### Your task
Please give the whole listing again exactly, without any of its pictures.

### Records provided
┄┄┄┄┄┄┄┄┄┄

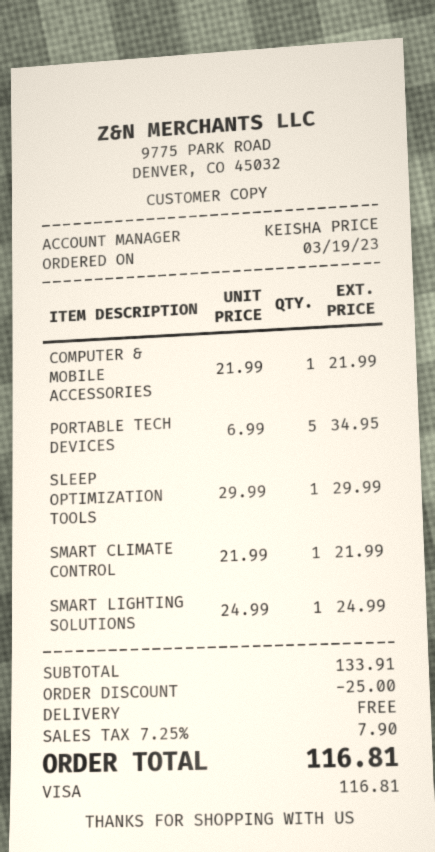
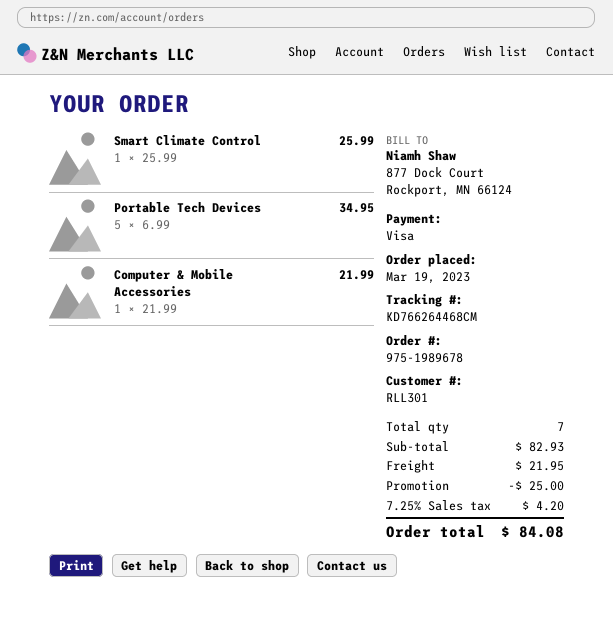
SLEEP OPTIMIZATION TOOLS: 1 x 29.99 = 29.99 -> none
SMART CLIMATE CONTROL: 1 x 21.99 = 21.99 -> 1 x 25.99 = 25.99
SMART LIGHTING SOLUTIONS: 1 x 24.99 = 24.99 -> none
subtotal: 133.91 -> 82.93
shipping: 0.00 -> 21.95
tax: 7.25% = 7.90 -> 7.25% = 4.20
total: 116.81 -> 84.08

┄┄┄┄┄┄┄┄┄┄

### Exercise answer
SLEEP OPTIMIZATION TOOLS: 1 x 29.99 = 29.99 -> none
SMART CLIMATE CONTROL: 1 x 21.99 = 21.99 -> 1 x 25.99 = 25.99
SMART LIGHTING SOLUTIONS: 1 x 24.99 = 24.99 -> none
subtotal: 133.91 -> 82.93
shipping: 0.00 -> 21.95
tax: 7.25% = 7.90 -> 7.25% = 4.20
total: 116.81 -> 84.08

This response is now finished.